Lines holding the word "genetically" must be located in the listing below and copied.

--*--

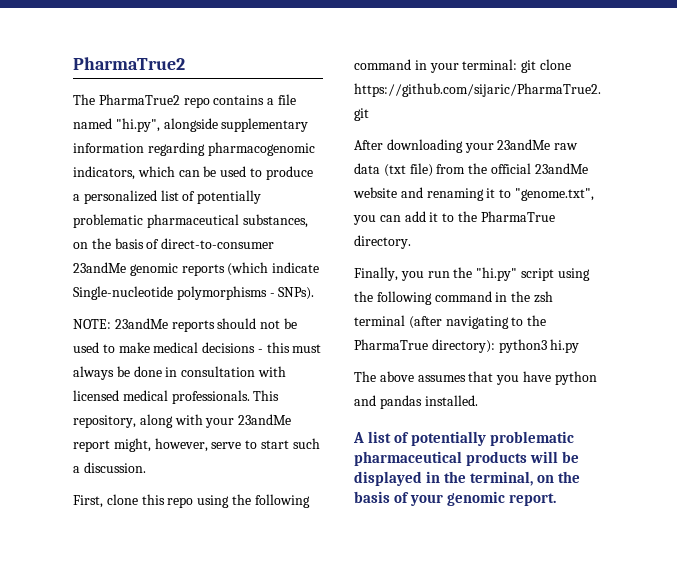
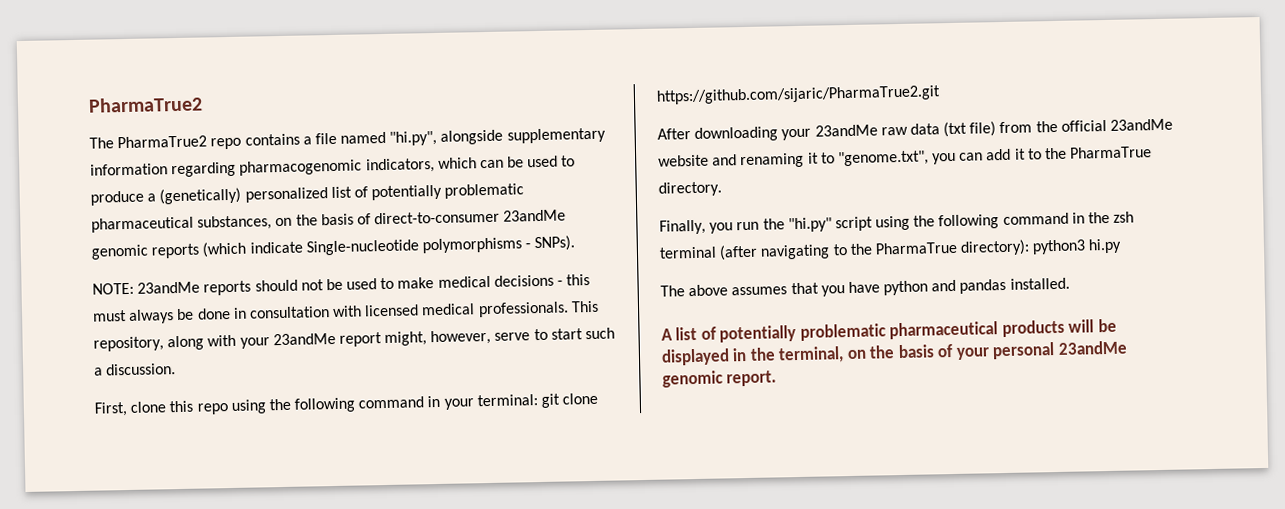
(80, 197) none -> [159,187,242,205] (genetically)
(444, 500) none -> [992,340,1128,360] personal 23andMe

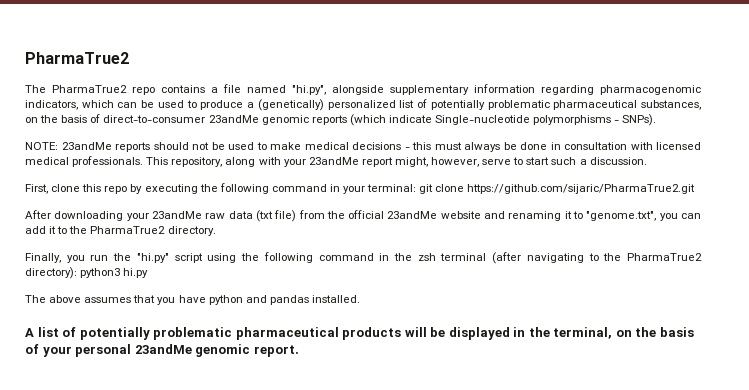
[230,399,267,415] using -> [130,184,198,194] by executing
[1070,146,1153,159] PharmaTrue -> [90,226,166,234] PharmaTrue2
[874,241,958,255] PharmaTrue -> [627,253,702,261] PharmaTrue2

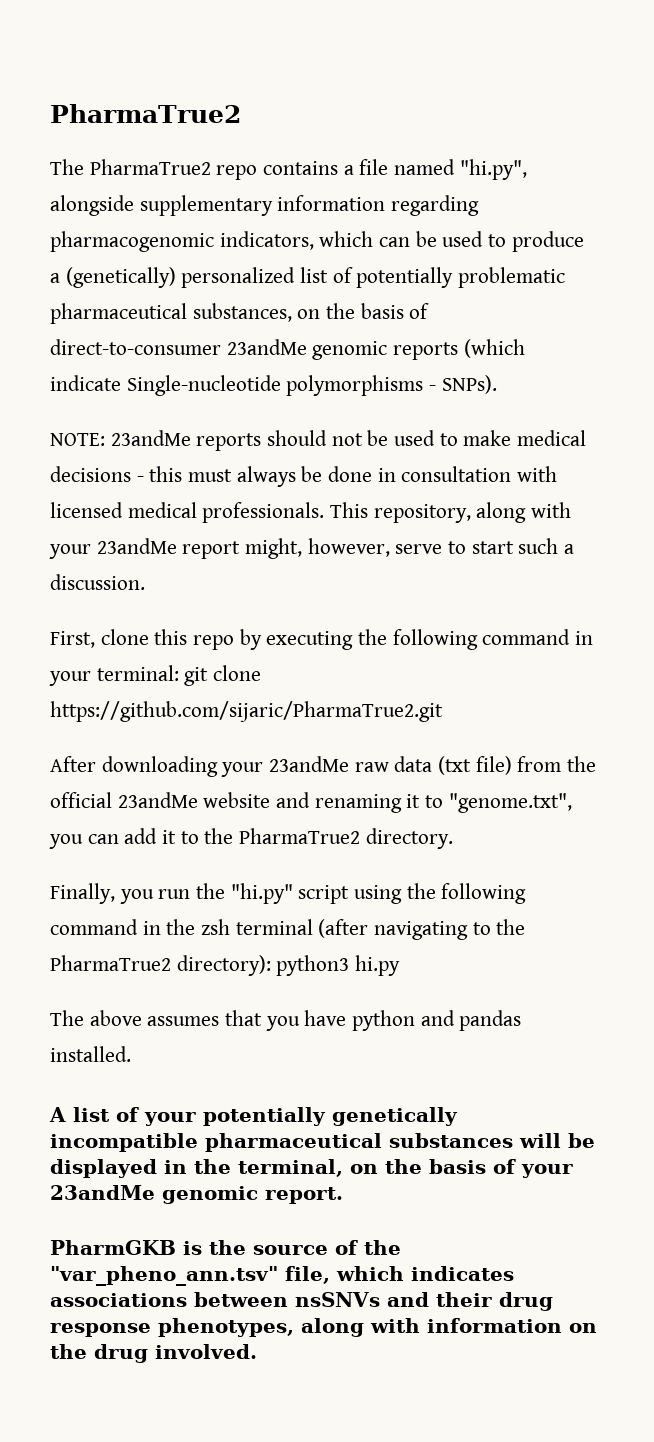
[79,327,402,340] potentially problematic pharmaceutical products -> [144,1107,458,1126] [50,1133,513,1152] your potentially genetically incompatible pharmaceutical substances
[75,344,132,357] personal -> (573, 1171) none
(299, 351) none -> [50,1240,401,1255] [50,1266,514,1286] [50,1292,553,1311] [50,1318,597,1337] [50,1344,257,1363] // PharmGKB is the source of the "var_pheno_ann.tsv" file, which indicates associations between nsSNVs and their drug response phenotypes, along with information on the drug involved.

--*--

Answer box:
(80, 197) none -> [159,187,242,205] (genetically)
[79,327,402,340] potentially problematic pharmaceutical products -> [144,1107,458,1126] [50,1133,513,1152] your potentially genetically incompatible pharmaceutical substances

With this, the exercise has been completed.